Re: [PATCH 1/8] time: Add persistent clock support

From: John Stultz <john.stultz@linaro.org>
To: Thomas Gleixner <tglx@linutronix.de>
Cc: "Baolin Wang" <baolin.wang@linaro.org>,
	"Daniel Lezcano" <daniel.lezcano@linaro.org>,
	"Arnd Bergmann" <arnd@arndb.de>,
	"Tony Lindgren" <tony@atomide.com>,
	aaro.koskinen@iki.fi,
	"Russell King - ARM Linux" <linux@armlinux.org.uk>,
	"Mark Rutland" <mark.rutland@arm.com>,
	"Marc Zyngier" <marc.zyngier@arm.com>,
	"Mark Brown" <broonie@kernel.org>,
	"Paul E. McKenney" <paulmck@linux.vnet.ibm.com>,
	"Miroslav Lichvar" <mlichvar@redhat.com>,
	"Randy Dunlap" <rdunlap@infradead.org>,
	"Kate Stewart" <kstewart@linuxfoundation.org>,
	"Greg KH" <gregkh@linuxfoundation.org>,
	pombredanne@nexb.com, "Thierry Reding" <thierry.reding@gmail.com>,
	"Jon Hunter" <jonathanh@nvidia.com>,
	"Heiko Stübner" <heiko@sntech.de>,
	"Linus Walleij" <linus.walleij@linaro.org>,
	"Viresh Kumar" <viresh.kumar@linar>
Subject: Re: [PATCH 1/8] time: Add persistent clock support
Date: Mon, 25 Jun 2018 10:23:22 -0700	[thread overview]
Message-ID: <CALAqxLWgfy8X75GOK5WttzRfgbwBxW0ibnQaFxcLrUTFmHMSUw@mail.gmail.com> (raw)
In-Reply-To: <alpine.DEB.2.21.1806232224510.8650@nanos.tec.linutronix.de>

On Sat, Jun 23, 2018 at 5:14 PM, Thomas Gleixner <tglx@linutronix.de> wrote:
> On Wed, 13 Jun 2018, Baolin Wang wrote:
>> Moreover we can register the clocksource with CLOCK_SOURCE_SUSPEND_NONSTOP
>> to be one persistent clock, then we can simplify the suspend/resume
>> accounting by removing CLOCK_SOURCE_SUSPEND_NONSTOP timing.

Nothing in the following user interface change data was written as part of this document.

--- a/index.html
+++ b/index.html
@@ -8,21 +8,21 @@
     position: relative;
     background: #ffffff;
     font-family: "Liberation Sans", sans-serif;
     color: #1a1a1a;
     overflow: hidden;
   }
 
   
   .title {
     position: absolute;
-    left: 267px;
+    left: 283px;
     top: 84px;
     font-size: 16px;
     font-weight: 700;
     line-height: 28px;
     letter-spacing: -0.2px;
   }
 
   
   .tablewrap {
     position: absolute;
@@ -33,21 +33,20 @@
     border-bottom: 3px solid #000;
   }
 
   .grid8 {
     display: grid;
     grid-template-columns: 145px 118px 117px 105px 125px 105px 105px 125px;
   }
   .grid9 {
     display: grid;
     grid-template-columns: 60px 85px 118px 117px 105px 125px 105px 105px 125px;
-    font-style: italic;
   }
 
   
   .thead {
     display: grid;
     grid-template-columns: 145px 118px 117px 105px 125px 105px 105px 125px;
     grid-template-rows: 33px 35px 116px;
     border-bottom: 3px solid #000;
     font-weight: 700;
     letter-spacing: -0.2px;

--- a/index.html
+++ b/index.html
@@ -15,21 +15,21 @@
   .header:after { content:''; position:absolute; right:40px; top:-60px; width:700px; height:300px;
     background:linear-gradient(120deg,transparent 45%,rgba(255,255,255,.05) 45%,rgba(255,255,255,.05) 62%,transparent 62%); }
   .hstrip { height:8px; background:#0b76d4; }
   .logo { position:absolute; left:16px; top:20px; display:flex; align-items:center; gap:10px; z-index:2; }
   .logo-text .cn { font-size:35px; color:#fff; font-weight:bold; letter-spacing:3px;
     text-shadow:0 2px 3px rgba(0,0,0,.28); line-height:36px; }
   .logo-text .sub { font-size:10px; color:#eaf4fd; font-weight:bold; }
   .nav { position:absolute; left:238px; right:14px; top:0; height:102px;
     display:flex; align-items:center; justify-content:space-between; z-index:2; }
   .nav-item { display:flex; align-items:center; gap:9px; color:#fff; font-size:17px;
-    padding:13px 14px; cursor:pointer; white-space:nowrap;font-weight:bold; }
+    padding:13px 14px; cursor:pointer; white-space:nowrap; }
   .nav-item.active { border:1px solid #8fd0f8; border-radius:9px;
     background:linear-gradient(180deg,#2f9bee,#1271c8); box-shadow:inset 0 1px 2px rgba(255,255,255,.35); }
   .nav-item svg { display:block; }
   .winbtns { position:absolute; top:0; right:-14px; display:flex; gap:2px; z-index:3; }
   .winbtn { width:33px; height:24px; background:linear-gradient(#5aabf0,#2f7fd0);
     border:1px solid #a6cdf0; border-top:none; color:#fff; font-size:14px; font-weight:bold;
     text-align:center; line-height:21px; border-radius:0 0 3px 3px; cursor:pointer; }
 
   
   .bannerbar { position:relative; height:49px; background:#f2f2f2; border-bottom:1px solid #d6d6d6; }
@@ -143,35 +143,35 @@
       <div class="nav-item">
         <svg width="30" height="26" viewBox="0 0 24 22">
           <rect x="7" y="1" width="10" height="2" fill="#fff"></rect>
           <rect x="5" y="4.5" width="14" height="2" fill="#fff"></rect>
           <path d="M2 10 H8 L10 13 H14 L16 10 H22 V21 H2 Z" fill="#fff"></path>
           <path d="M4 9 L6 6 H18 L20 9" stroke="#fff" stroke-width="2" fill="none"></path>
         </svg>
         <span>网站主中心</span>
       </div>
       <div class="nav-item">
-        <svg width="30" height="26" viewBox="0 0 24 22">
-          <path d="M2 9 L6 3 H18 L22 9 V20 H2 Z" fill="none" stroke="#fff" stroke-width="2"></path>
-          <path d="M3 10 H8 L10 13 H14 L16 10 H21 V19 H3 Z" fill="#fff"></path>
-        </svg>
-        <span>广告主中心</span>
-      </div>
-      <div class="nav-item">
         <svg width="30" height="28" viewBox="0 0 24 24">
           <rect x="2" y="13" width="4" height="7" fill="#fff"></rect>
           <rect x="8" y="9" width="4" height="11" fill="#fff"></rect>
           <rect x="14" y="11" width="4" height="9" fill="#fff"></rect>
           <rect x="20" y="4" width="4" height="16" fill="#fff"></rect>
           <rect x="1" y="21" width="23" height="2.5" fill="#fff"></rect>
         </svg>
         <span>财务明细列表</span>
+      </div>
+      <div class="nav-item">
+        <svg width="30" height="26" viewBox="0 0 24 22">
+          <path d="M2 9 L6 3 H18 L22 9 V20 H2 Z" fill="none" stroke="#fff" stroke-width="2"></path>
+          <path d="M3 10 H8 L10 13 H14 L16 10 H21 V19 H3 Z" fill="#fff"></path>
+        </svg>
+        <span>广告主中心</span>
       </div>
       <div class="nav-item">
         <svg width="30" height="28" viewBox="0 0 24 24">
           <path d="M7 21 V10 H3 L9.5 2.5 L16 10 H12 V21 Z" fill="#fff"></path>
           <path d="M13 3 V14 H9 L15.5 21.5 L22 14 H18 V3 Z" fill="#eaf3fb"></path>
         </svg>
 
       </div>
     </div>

After that
>> we can only compensate the OS time by persistent clock or RTC.
>
> That makes sense because it adds a gazillion lines of code and removes 5?
> Not really,
>
>> +/**
>> + * persistent_clock_read_data - data required to read persistent clock
>> + * @read: Returns a cycle value from persistent clock.
>> + * @last_cycles: Clock cycle value at last update.
>> + * @last_ns: Time value (nanoseconds) at last update.
>> + * @mask: Bitmask for two's complement subtraction of non 64bit clocks.
>> + * @mult: Cycle to nanosecond multiplier.
>> + * @shift: Cycle to nanosecond divisor.
>> + */
>> +struct persistent_clock_read_data {
>> +     u64 (*read)(void);
>> +     u64 last_cycles;
>> +     u64 last_ns;
>> +     u64 mask;
>> +     u32 mult;
>> +     u32 shift;
>> +};
>> +/**
>> + * persistent_clock - represent the persistent clock
>> + * @read_data: Data required to read from persistent clock.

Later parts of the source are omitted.